Durante a madrugada, como ocorrera outras vezes ultimamente, Vanessa Feitosa acordou aos gritos, suada e com os olhos arregalados. O pequeno ventilador estava parado. Faltara energia. O recorte de luz entrando pela janela, oriundo da claridade da lua cheia, era a única fonte de iluminação naquele momento de angústia.
Tateou sobre o criado-mudo e deu com o isqueiro e o maço de cigarros amarrotados. Acendeu um dos últimos que restara. Ficou sentada na cama por certo tempo, pensativa. Logo após deixou o colchão e se postou junto à janela, o corpo meio de banda, o ombro esquerdo apoiado na esquadria. Expulsou a fumaça, respirou o oxigênio puro da noite e limpou as lágrimas com as costas das mãos. Contava quase trinta anos. Olhou a rua, que se achava deserta. À exceção de um gato preto que, malemolente, seguia pelas calçadas irregulares sem dar a mínima para o latido distante de alguns cães da vizinhança.
A morte dos pais, levados pela pandemia, era recente. Súbito, então, viu-se sozinha no mundo, pois sempre fora uma pessoa antissocial, sem vínculo sequer com nenhum familiar, namorado ou amigos. Embora bonita, estava sem namorado havia dois anos. Seu relacionamento com o mecânico durou menos de um ano. Vestindo camisola branca, loira e de olhos esverdeados, voltou ao criado-mudo e pegou o celular: uma hora e treze minutos. Terça-feira abafada, calorenta. Quem sabe tais condições fossem prenúncio de uma chuvinha. Gostava de chuva. Mas não choveu. Por volta das três e meia, ela ainda acordada, circulou uma cruviana. Em meio à solidão, refletiu sobre o pesadelo recorrente: os pais morrendo num pronto-socorro do Bom Jardim, em Vila Negra, sem poder respirar.
Quando o dia amanhecesse, pela primeira vez desde o sepultamento dos genitores, disse consigo mesma que iria levar umas flores para as covas dos pais, enterrados lado a lado. No dia seguinte, conforme planejara, passou em uma floricultura perto do Cemitério São Sebastião e comprou duas pequenas coroas de rosas vermelhas. Aquela seria a única oportunidade em que deitava flores sobre a sepultura do casal, que faleceu com uma mínima diferença de cinco dias um do outro.

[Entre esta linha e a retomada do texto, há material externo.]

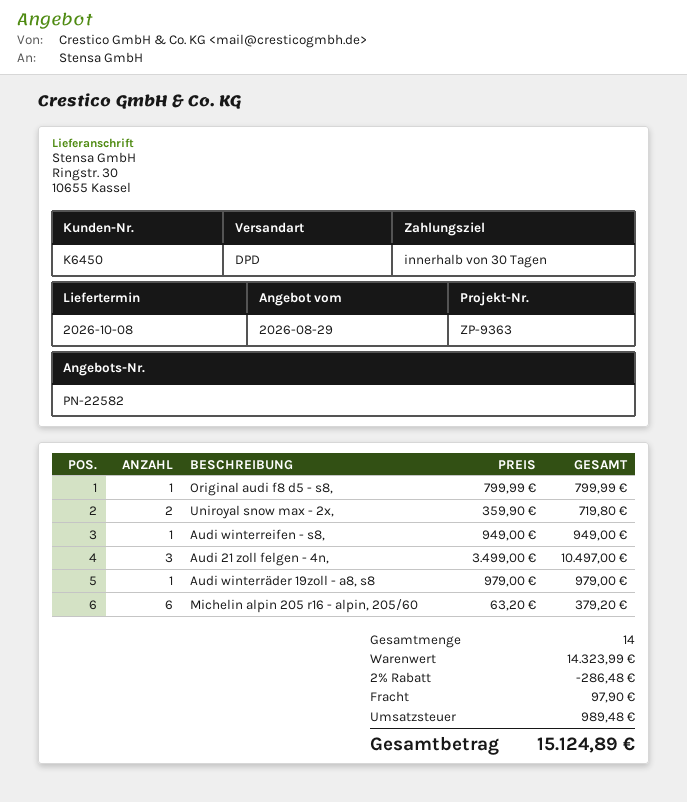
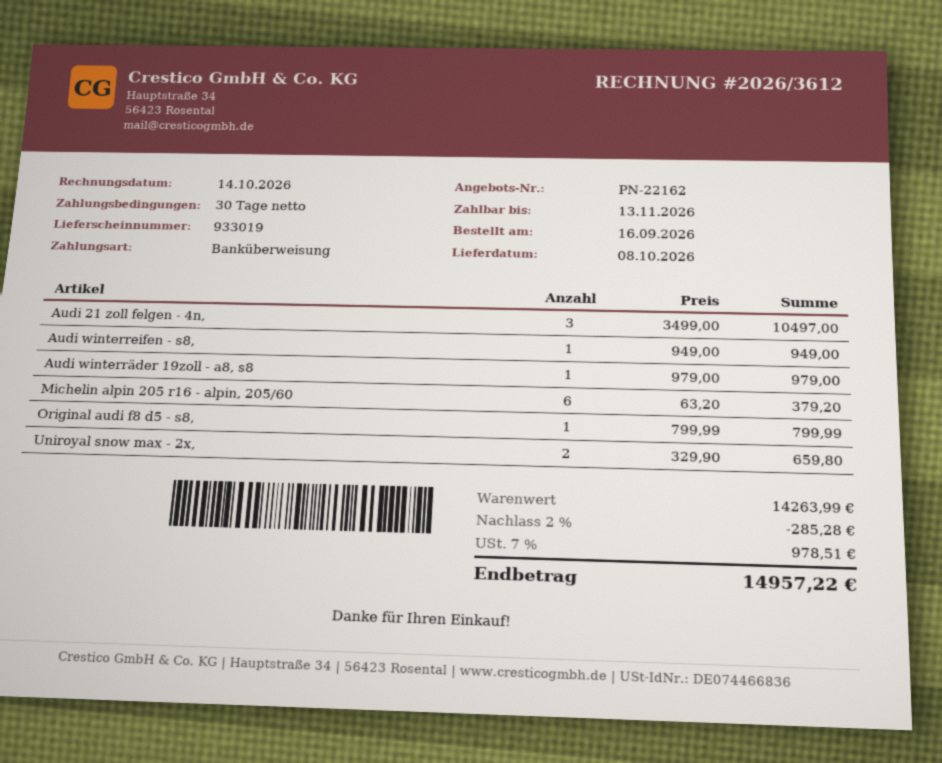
quote number: PN-22582 -> PN-22162
Uniroyal snow max - 2x,: 2 x 359.90 = 719.80 -> 2 x 329.90 = 659.80
subtotal: 14323.99 -> 14263.99
discount: 2% = 286.48 -> 2% = 285.28
shipping: 97.90 -> none
tax: 989.48 -> 978.51
total: 15124.89 -> 14957.22

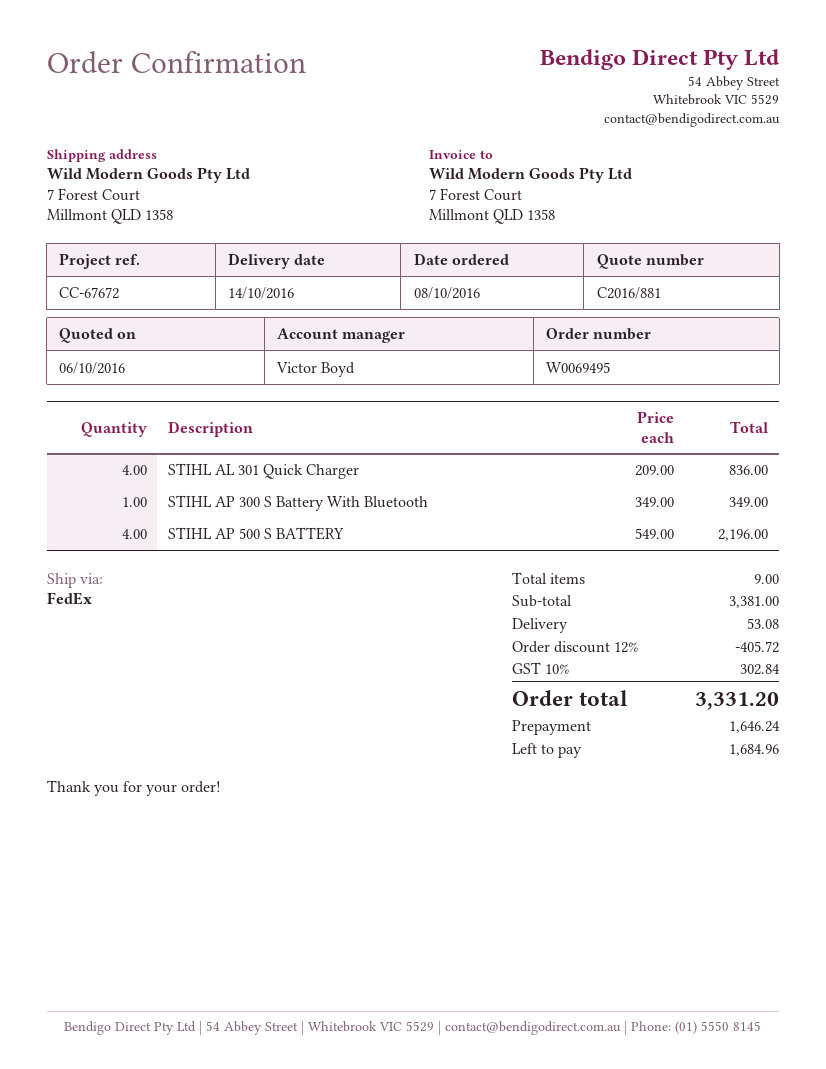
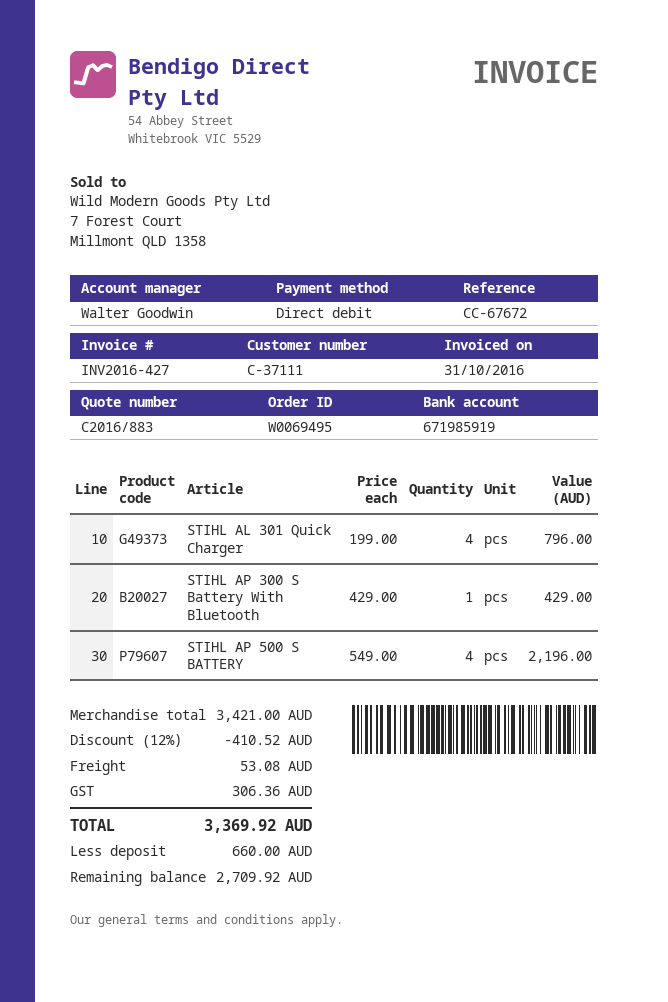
quote number: C2016/881 -> C2016/883
sales rep: Victor Boyd -> Walter Goodwin
STIHL AL 301 Quick Charger: 4 x 209.00 = 836.00 -> 4 x 199.00 = 796.00
STIHL AP 300 S Battery With Bluetooth: 1 x 349.00 = 349.00 -> 1 x 429.00 = 429.00
subtotal: 3381.00 -> 3421.00
discount: 12% = 405.72 -> 12% = 410.52
tax: 302.84 -> 306.36
total: 3331.20 -> 3369.92
deposit: 1646.24 -> 660.00
balance: 1684.96 -> 2709.92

Chamavam-se Evaristo e Laura Feitosa.
Ao transpor os umbrais do São Sebastião, pouco depois das oito, Vanessa começou a se abater. Seu coração disparou. Era algo que junca experimentara, nem durante o momento do enterro. Contudo atribuiu o desconforto ao fato de que a emoção de visitar os sepulcros de seus entes queridos a fez sentir uma ânsia de choro represada, provavelmente necessária de ser dividida com outras pessoas. O único a quem ela expôs de certa maneira a sua dor, seu sofrimento, foi ao antigo namorado, o mecânico de nome Leonardo Mendes. Apesar do mal-estar, Vanessa prosseguiu pelo caminho principal do campo-santo.
Com passos lentos, enfim chegou ao ponto desejado. A questão, todavia, é que nesse local não estavam as covas do senhor Evaristo e da senhora Laura. Aí lhe sobreveio o grande impacto. Na lápide tumular, para seu choque e incredulidade, constava o seguinte: “Aqui descansa Vanessa Feitosa de Medeiros, * 1993 + 2021”.
Atordoada, trêmula, em meio a um murmúrio sufocado, largou as rosas no chão e questionou consigo própria: “Como pode, meu Deus?! Isso é impossível!”. Em pranto, rumou para casa correndo, visto que a sua residência ficava perto do São Sebastião, no bairro Doze Anos. Então deparou-se com os pais à mesa da cozinha, ambos com aspecto tristonho. Reparou ainda que os dois vestiam luto. Com muita dificuldade, quase sem voz, tentou lhes dizer qualquer coisa, porém não acusaram sua imaterial presença.